[Before-and-after change data]
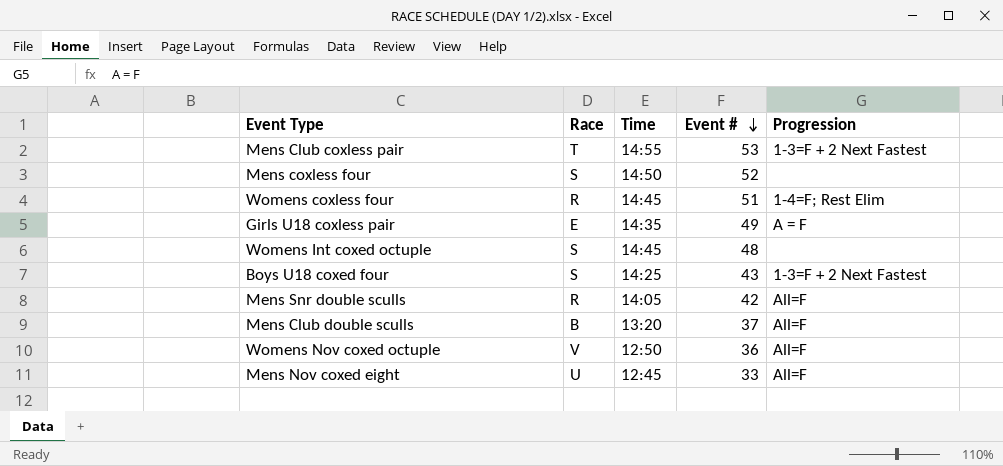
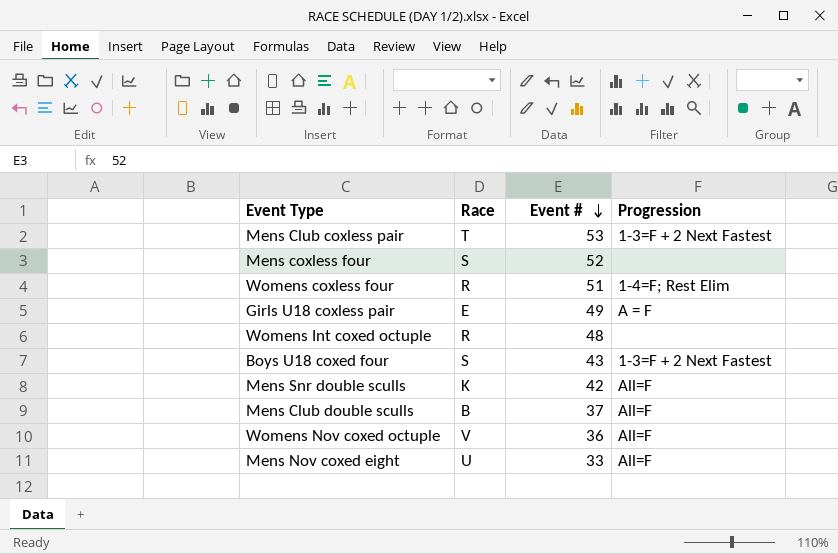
column Time | position: 3 -> none
Womens Int coxed octuple | Race: S -> R
Mens Snr double sculls | Race: R -> K

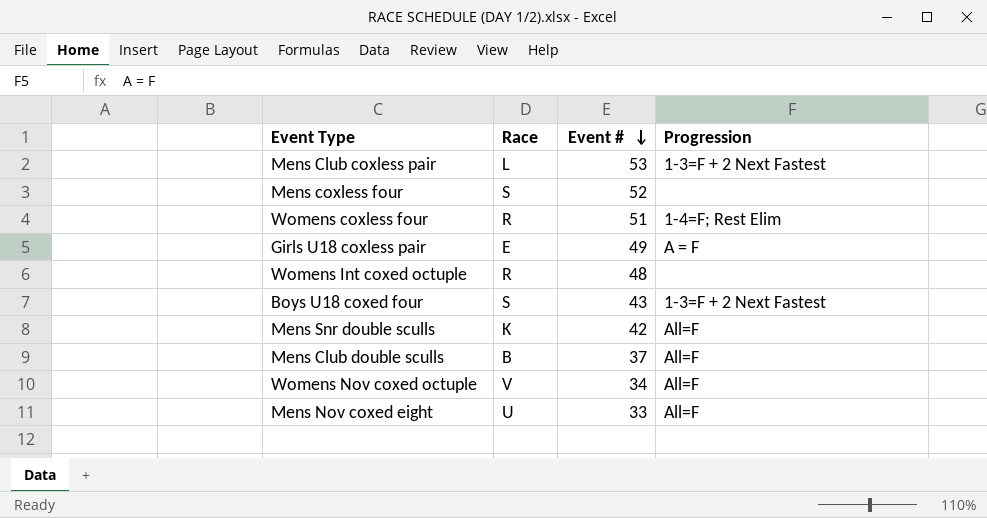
Mens Club coxless pair | Race: T -> L
Womens Nov coxed octuple | Event #: 36 -> 34

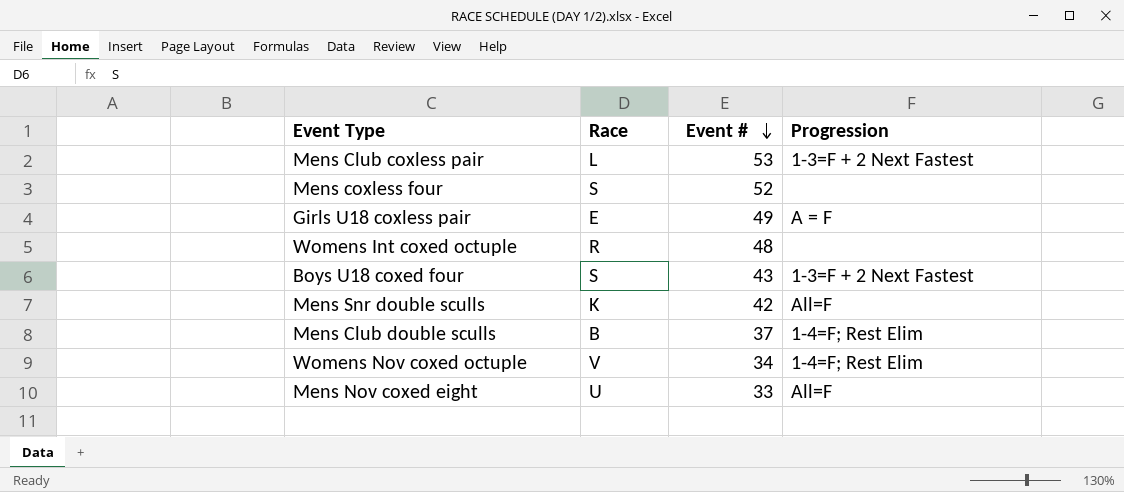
row Womens coxless four: R | 51 | 1-4=F; Rest Elim -> none
Mens Club double sculls | Progression: All=F -> 1-4=F; Rest Elim
Womens Nov coxed octuple | Progression: All=F -> 1-4=F; Rest Elim

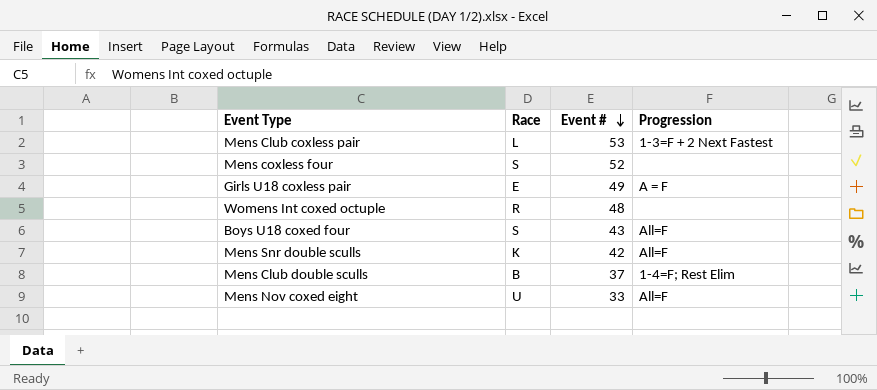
row Womens Nov coxed octuple: V | 34 | 1-4=F; Rest Elim -> none
Boys U18 coxed four | Progression: 1-3=F + 2 Next Fastest -> All=F

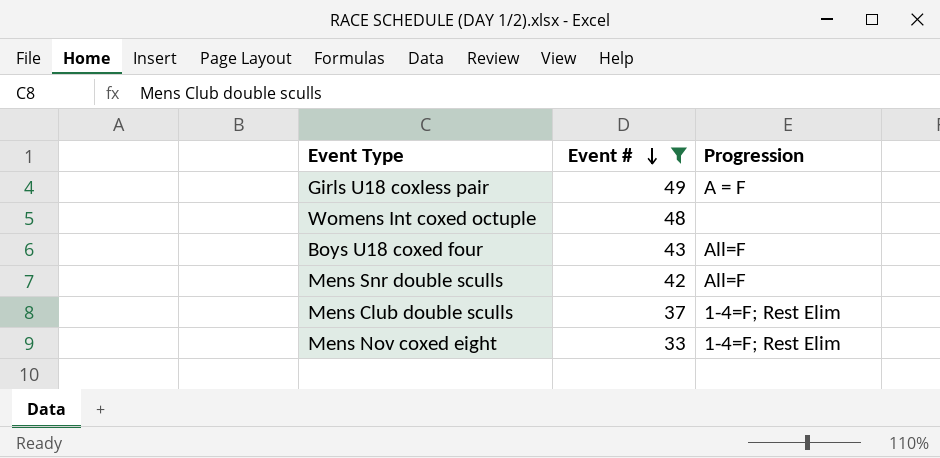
filter: none -> Event # <= 49
column Race | position: 2 -> none
Mens Nov coxed eight | Progression: All=F -> 1-4=F; Rest Elim

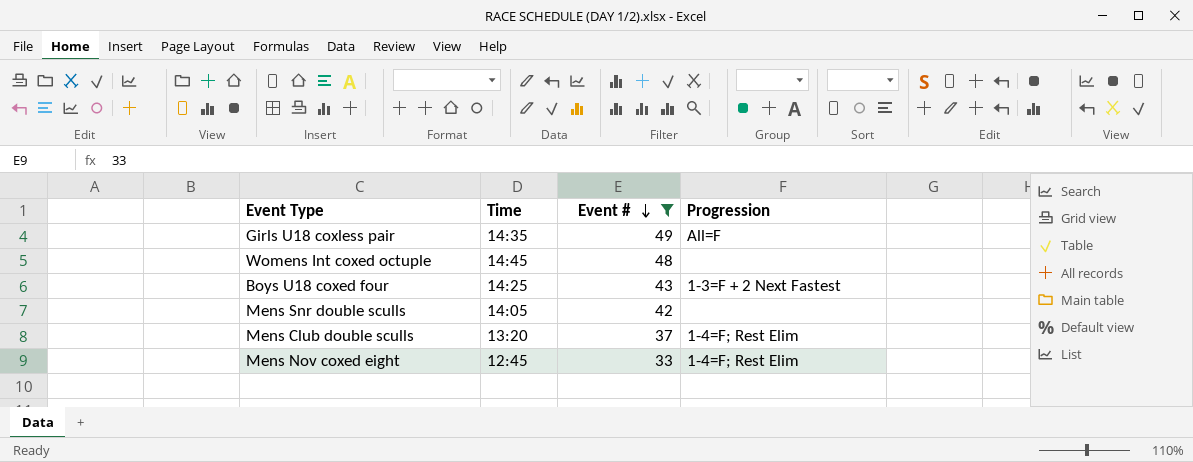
column Time | position: none -> 2
Girls U18 coxless pair | Progression: A = F -> All=F
Boys U18 coxed four | Progression: All=F -> 1-3=F + 2 Next Fastest
Mens Snr double sculls | Progression: All=F -> none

Work required:
Find the word "Rest" in the entries, then copy out every line that has it.

Answer box:
row Womens coxless four: R | 51 | 1-4=F; Rest Elim -> none
Mens Club double sculls | Progression: All=F -> 1-4=F; Rest Elim
Womens Nov coxed octuple | Progression: All=F -> 1-4=F; Rest Elim
row Womens Nov coxed octuple: V | 34 | 1-4=F; Rest Elim -> none
Mens Nov coxed eight | Progression: All=F -> 1-4=F; Rest Elim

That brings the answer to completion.